Crisi greca e mutui italiani
Inevitabile, in questi giorni, parlare di Grexit; con la vittoria del “no” al referendum di Atene sull’accettazione o meno del piano proposto dall’Europa per sanare i conti pubblici del Paese ellenico, la percezione è che il ritorno alla dracma, o comunque l’abbandono dell’Europa da parte della nazione guidata da Tsipras, possa farsi più vicino.
Personalmente non riteniamo probabile uno scenario di questo tipo, che sarebbe fortemente svantaggioso per la Grecia stessa, oltre che destabilizzante per gli equilibri mondiali (e, per questa ragione, è già osteggiato da più parti, tra cui il presidente Usa Obama, che cercheranno in ogni modo un’alternativa). Tuttavia, lo scossone sulla stabilità finanziaria dei Paesi europei dopo il referendum è stato grande, e con esso l’impatto negativo sul mondo bancario. Il quale, manco a dirlo, potrebbe in futuro ritoccare al rialzo i margini su mutui e prestiti per rifarsi delle perdite subite.
Cosa sta succedendo? La Grecia ha un debito di oltre 320 miliardi di euro, di cui circa il 25% è rappresentato da titoli di Stato, detenuti dai vari Paesi europei.
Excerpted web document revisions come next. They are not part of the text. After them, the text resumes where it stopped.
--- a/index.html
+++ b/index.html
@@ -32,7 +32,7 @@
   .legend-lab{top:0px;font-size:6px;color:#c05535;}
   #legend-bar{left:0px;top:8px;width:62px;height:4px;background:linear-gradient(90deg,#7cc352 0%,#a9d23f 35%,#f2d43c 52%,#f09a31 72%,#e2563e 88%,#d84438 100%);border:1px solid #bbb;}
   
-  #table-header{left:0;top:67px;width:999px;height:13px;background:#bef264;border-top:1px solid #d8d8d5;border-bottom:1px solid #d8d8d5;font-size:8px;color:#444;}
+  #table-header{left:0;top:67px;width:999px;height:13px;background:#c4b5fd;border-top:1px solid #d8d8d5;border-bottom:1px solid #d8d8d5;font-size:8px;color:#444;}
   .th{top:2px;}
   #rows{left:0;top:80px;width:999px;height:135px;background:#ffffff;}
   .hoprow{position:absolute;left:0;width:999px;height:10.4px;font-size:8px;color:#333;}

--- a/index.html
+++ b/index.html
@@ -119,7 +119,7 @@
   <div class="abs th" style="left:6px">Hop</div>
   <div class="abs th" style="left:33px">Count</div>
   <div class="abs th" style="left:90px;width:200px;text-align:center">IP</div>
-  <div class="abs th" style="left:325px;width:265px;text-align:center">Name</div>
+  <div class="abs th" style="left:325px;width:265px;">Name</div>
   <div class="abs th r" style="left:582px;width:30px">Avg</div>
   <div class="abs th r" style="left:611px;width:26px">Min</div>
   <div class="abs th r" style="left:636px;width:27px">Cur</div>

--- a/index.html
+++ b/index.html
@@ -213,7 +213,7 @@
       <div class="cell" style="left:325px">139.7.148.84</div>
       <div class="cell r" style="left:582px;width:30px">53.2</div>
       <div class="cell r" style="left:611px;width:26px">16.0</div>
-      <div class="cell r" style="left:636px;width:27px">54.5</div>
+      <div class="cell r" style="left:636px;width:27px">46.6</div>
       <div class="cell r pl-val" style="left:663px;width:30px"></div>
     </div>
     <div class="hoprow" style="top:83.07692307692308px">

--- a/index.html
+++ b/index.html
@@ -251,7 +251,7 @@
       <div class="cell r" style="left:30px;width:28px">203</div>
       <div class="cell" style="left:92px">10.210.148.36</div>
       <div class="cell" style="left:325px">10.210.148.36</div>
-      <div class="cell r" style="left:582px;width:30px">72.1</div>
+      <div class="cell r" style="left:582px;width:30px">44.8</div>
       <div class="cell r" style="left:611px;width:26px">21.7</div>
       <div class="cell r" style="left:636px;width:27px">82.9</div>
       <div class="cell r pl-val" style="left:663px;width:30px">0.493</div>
Il credito dell’Italia verso la Grecia ammonta a più di 60 miliardi, di cui parte in titoli di Stato, parte sotto forma di versamenti fatti dal nostro Paese ai vari fondi salva Stati europei. Tenendo conto che i titoli di Stato greci subiscono una forte svalutazione, che già dal 2012 è stato stabilito che la Grecia rifondesse i propri debiti ad un tasso del 3% (il cosiddetto haircut), e che un possibile ritorno alla dracma assesterebbe un altro colpo al valore di crediti degli Stati europei nei confronti di Atene, si capisce come di questi 60 miliardi alla fine resterà molto poco nelle casse delle banche italiane.
Va poi aggiunto il fatto che, essendo l’Italia considerata uno dei Paesi a rischio (checché ne dicano i nostri governi), lo spread Btp-Bund già subisce un consistente rialzo, in scia alla svalutazione dei titoli di Stato greci. Rialzo che potrà solo aggravarsi in caso di uscita della Grecia dall’Euro. Il che va ad influire sui tassi ai quali le banche ottengono prestiti, che aumentano all’aumentare dello spread; anche questa perdita, quindi, andrà ripianata.
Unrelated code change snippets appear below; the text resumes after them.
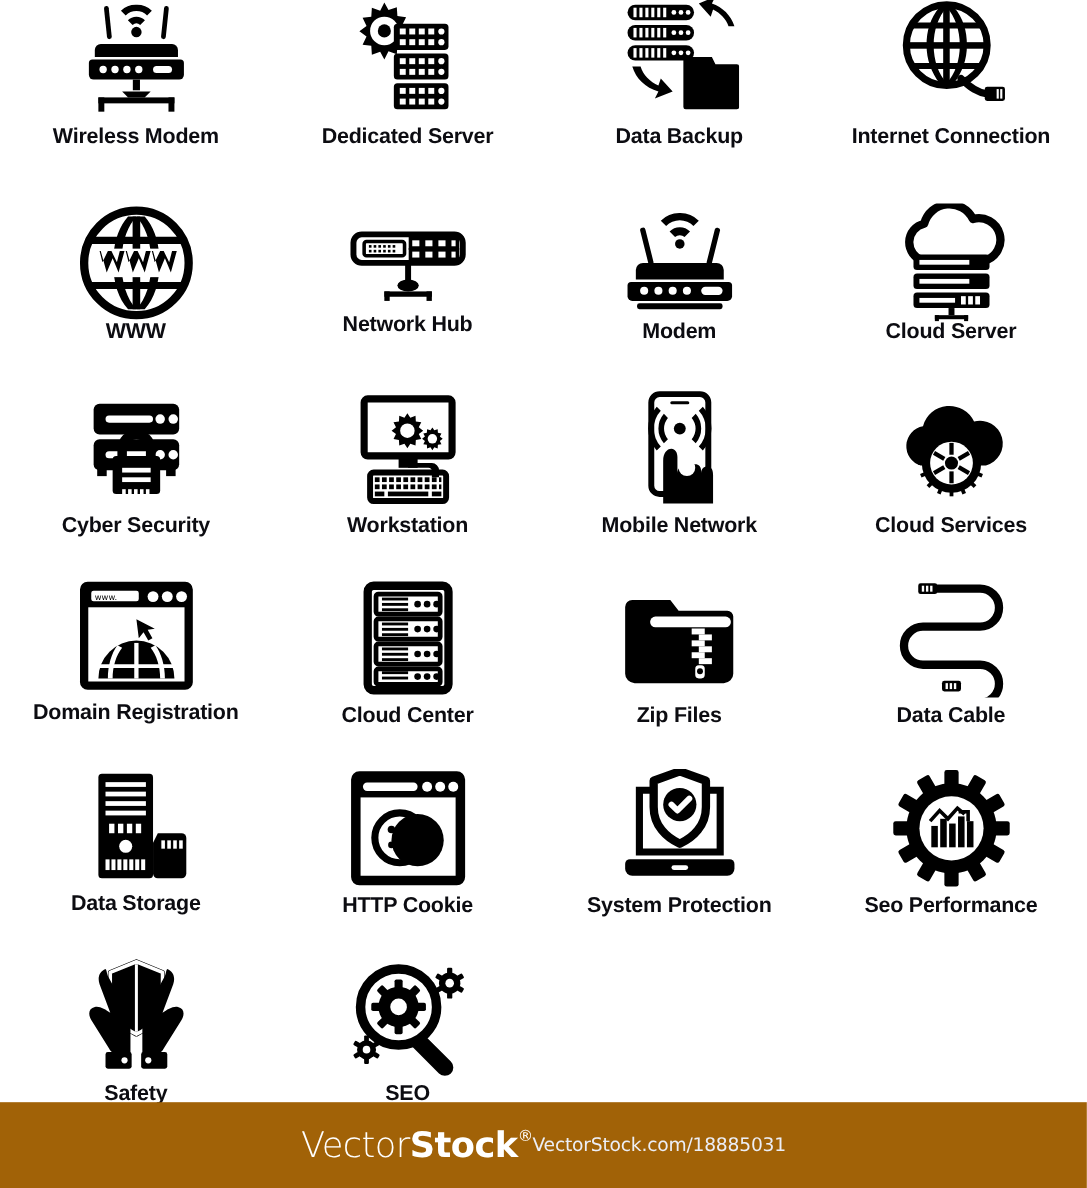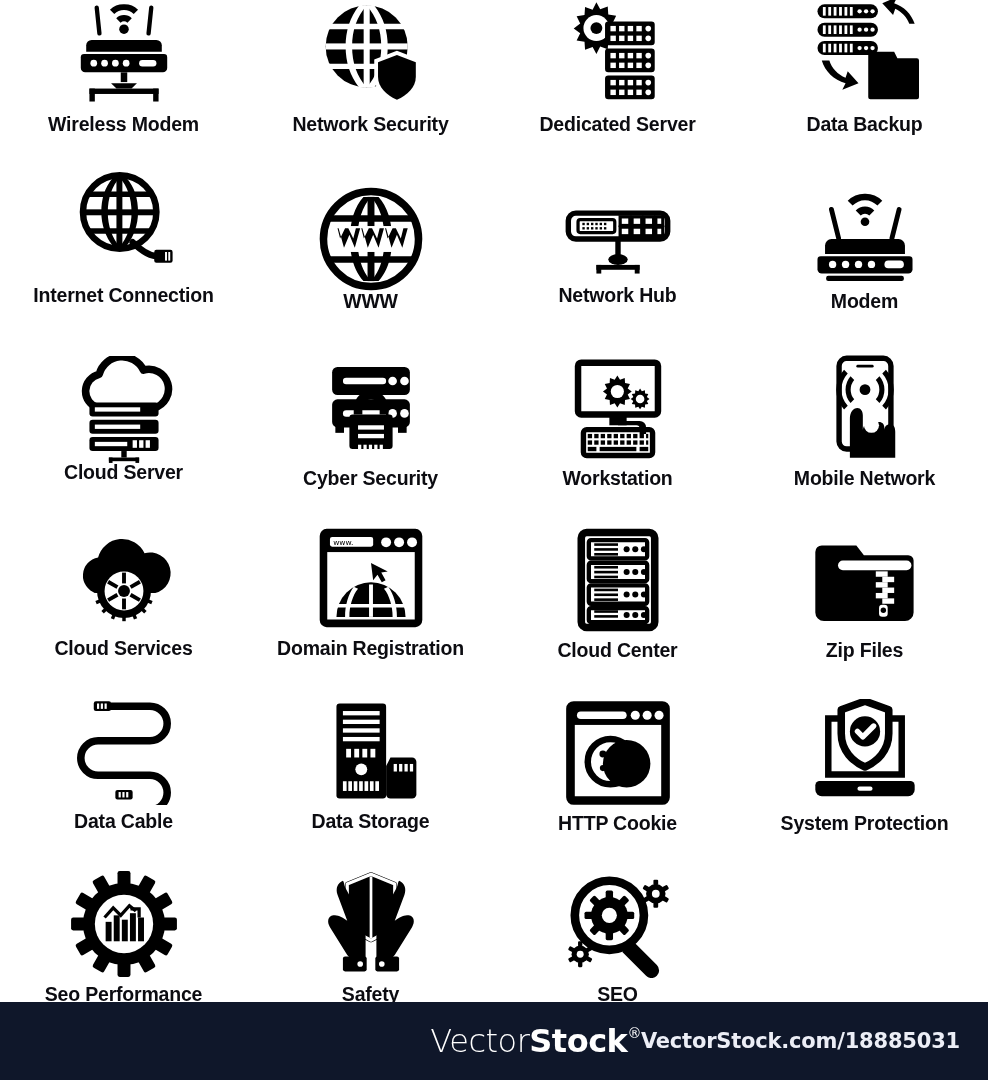--- a/index.html
+++ b/index.html
@@ -132,26 +132,6 @@
     <div class="icon-label">Wireless Modem</div>
   </div>
 
-  <div class="icon-cell r1">
-    <div class="icon-art">
-      <svg viewBox="0 0 100 100" fill="#000">
-        <g>
-          <circle cx="46" cy="43" r="38"></circle>
-          <g fill="#fff">
-            <rect x="43.2" y="5" width="5.6" height="76"></rect>
-            <rect x="8" y="40.2" width="76" height="5.6"></rect>
-            <path d="M8 22h76v5H8z"></path>
-            <path d="M8 59h76v5H8z"></path>
-            <path d="M46 5c-9 10-13.5 23-13.5 38S37 71 46 81c-3 0-5 0-7 0C30.5 70 26.5 57.5 26.5 43S30.5 16 39 5z"></path>
-            <path d="M46 5c9 10 13.5 23 13.5 38S55 71 46 81c3 0 5 0 7 0C61.5 70 65.5 57.5 65.5 43S61.5 16 53 5z"></path>
-          </g>
-        </g>
-        <path d="M74 47l21 8v16c0 12-10 20-21 25-11-5-21-13-21-25V55z" fill="#fff"></path>
-        <path d="M74 51l17.5 6.7V71c0 10-8 17-17.5 21.4C64.5 88 56.5 81 56.5 71V57.7z"></path>
-      </svg>
-    </div>
-    <div class="icon-label">Network Security</div>
-  </div>
 
   <div class="icon-cell r1">
     <div class="icon-art">

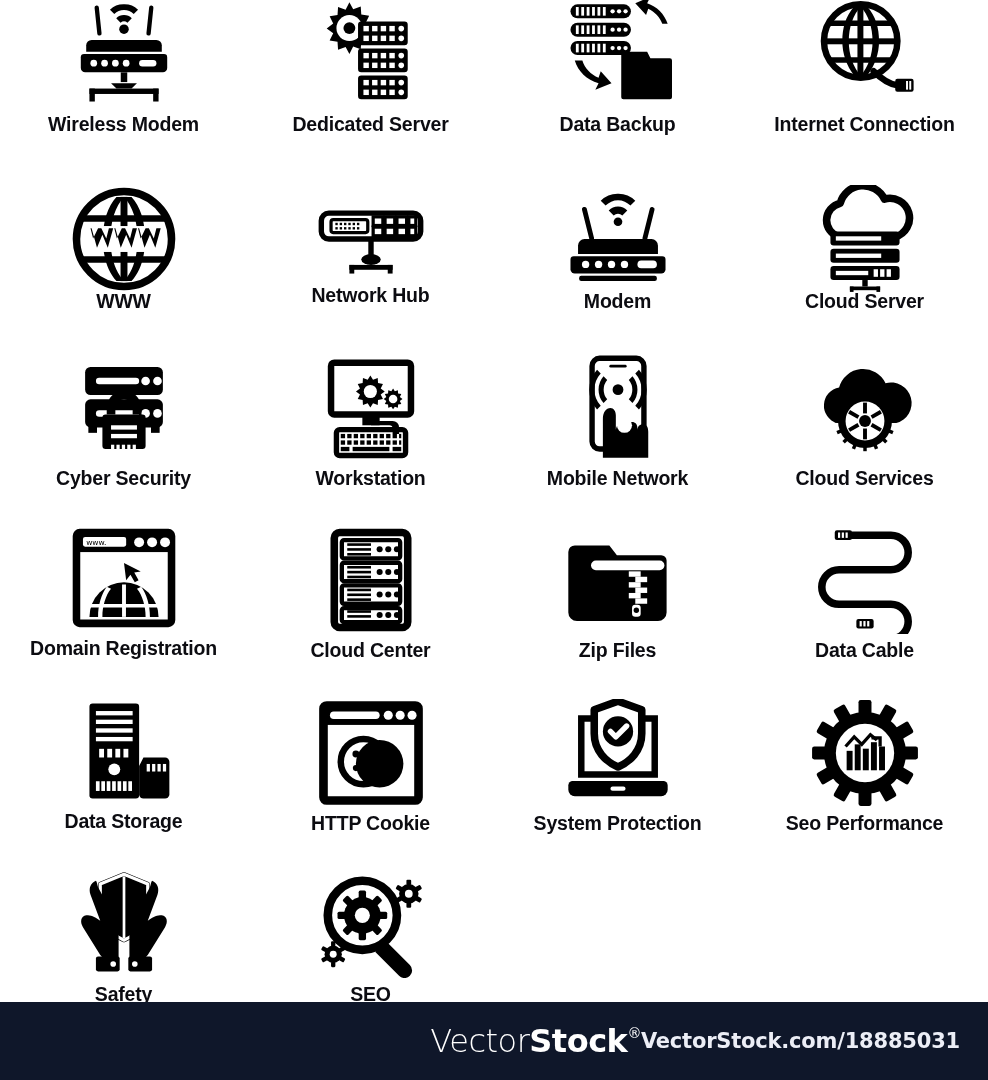--- a/index.html
+++ b/index.html
@@ -73,10 +73,10 @@
     top: 1002px;
     width: 988px;
     height: 78px;
-    background: #0f172a;
+    background: #a16207;
     display: flex;
     align-items: center;
-    justify-content: flex-end;
+    justify-content: center;
     box-sizing: border-box;
     padding: 0 28px 0 28px;
   }

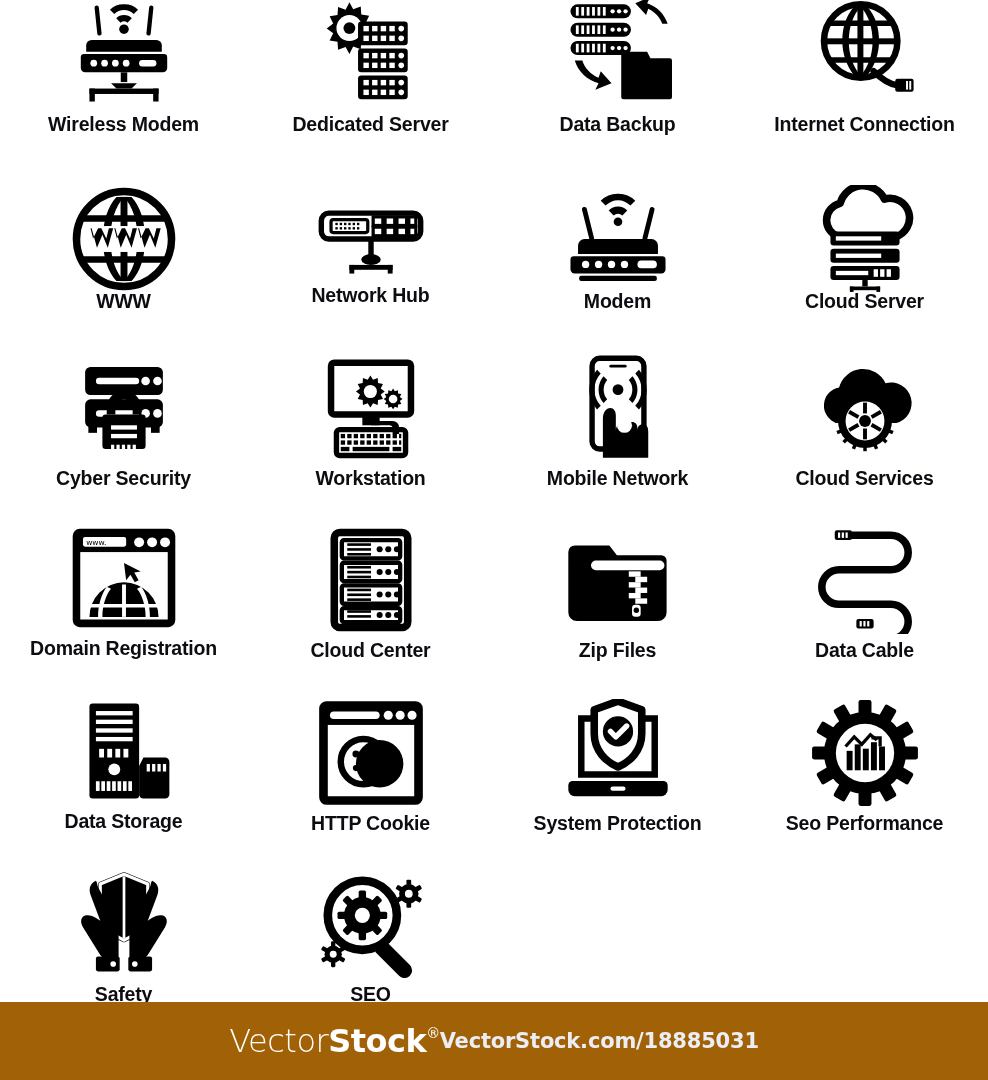--- a/index.html
+++ b/index.html
@@ -97,8 +97,8 @@
   #watermark-url {
     color: #eceef6;
     font-family: "DejaVu Sans", sans-serif;
-    font-size: 21px;
-    font-weight: 700;
+    font-size: 17px;
+    font-weight: 400;
     letter-spacing: -0.2px;
   }
 </style>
Non solo: ma se i titoli di Stato italiani si deprezzassero, arrivando, come segnalano alcuni analisti, ad avere rendimenti del 2% superiori a quelli attuali, il costo per il nostro Paese (e quindi per le banche che detengono i titoli di Stato) potrebbe essere di circa 5 miliardi l’anno. Altra falla che le banche cercheranno di riempire, rivalendosi, probabilmente, sui margini applicati a mutui e prestiti.
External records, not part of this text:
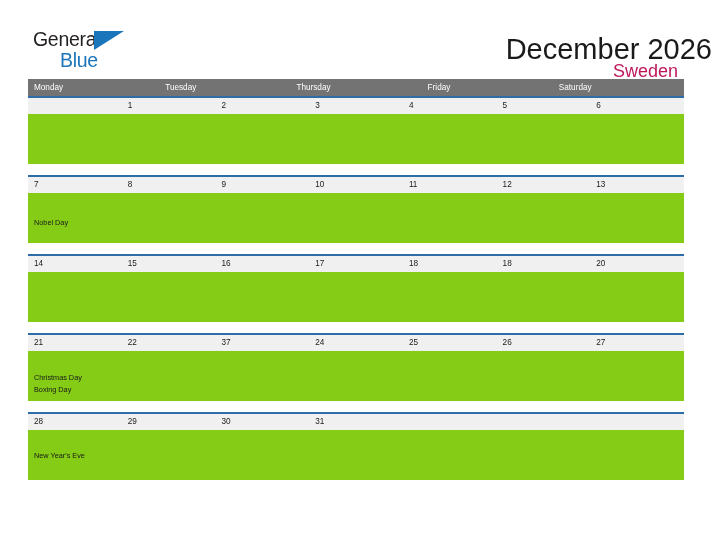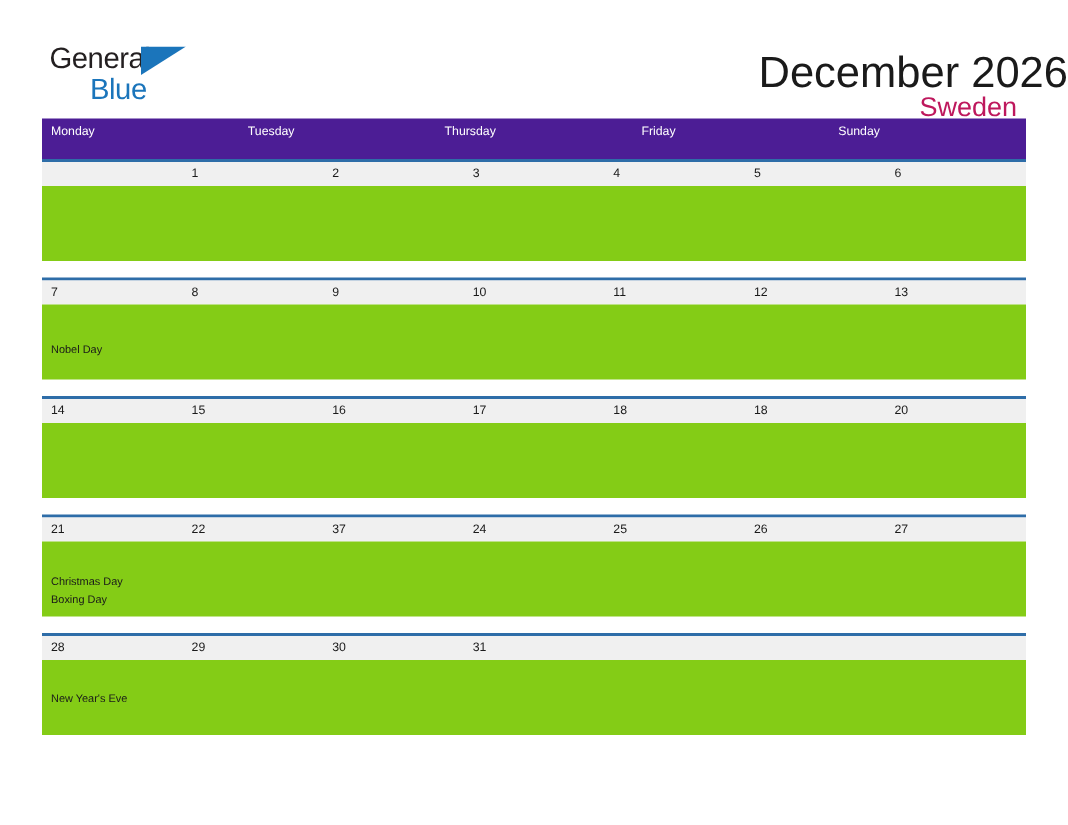--- a/index.html
+++ b/index.html
@@ -84,8 +84,8 @@
 
   .weekday-row {
     display: flex;
-    background: #4c1d95;
-    height: 27px;
+    background: #737373;
+    height: 17px;
   }
   .weekday-cell {
     flex: 1 1 0;

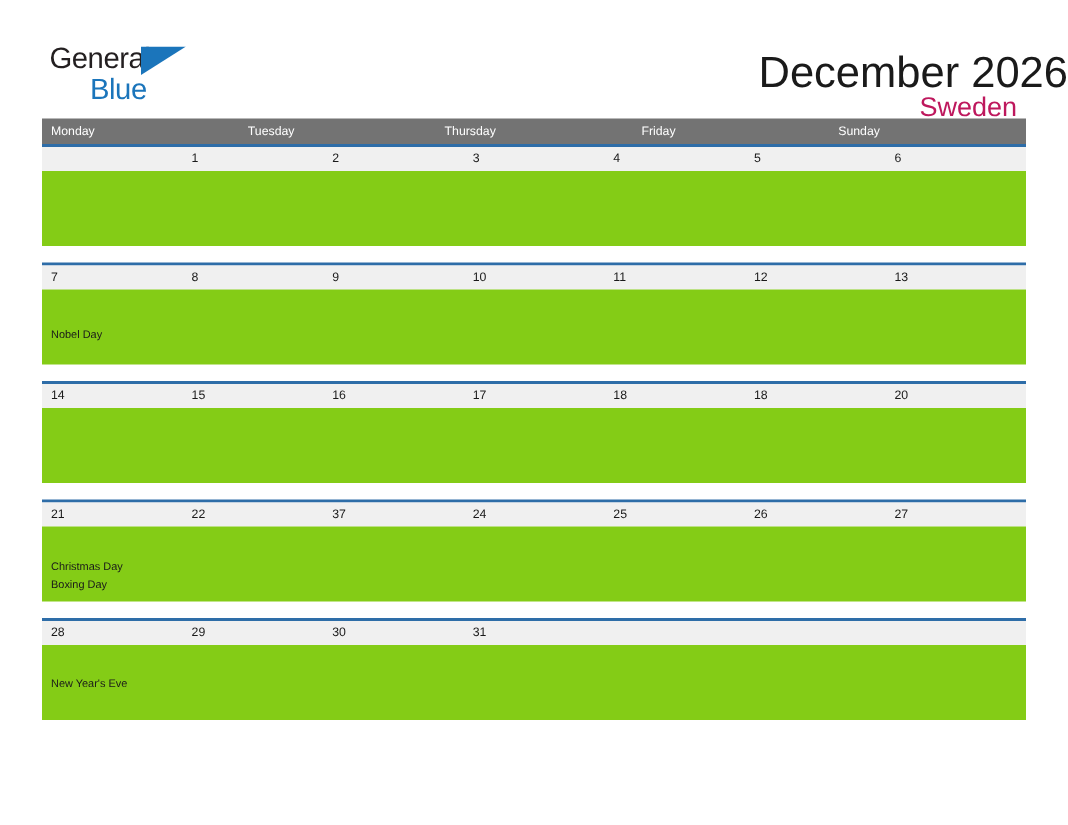--- a/index.html
+++ b/index.html
@@ -170,7 +170,7 @@
     <div class="weekday-cell">Tuesday</div>
     <div class="weekday-cell">Thursday</div>
     <div class="weekday-cell">Friday</div>
-    <div class="weekday-cell">Sunday</div>
+    <div class="weekday-cell">Saturday</div>
   </div>
 
   <div class="week-row">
Nel caso dei mutui a tasso variabile, probabilmente l’aumento dei tassi si vedrà sullo spread bancario, proprio per i motivi esposti sopra (le banche, cioè, dovranno aumentare i propri margini di guadagno per rientrare delle perdite subite). Non ci dovrebbero invece essere conseguenze sul tasso Euribor e sul tasso Bce, che al momento sono ai minimi storici, se non negativi, e hanno poca probabilità di risalire.
Per quanto riguarda i mutui a tasso fisso (evidentemente, quelli ancora da stipulare), il discorso è simile: il tasso Eurirs al quale tali mutui sono agganciati probabilmente scenderà, dato che dipende dal rendimento dei Bund tedeschi i quali, secondo un’analisi del Sole 24 Ore, potrebbero diventare un bene rifugio contro le turbolenze degli altri titoli di Stato. Ma l’aumento degli spread bancari potrebbe neutralizzare questo ribasso, rendendo anche i mutui a tasso fisso più cari che in passato.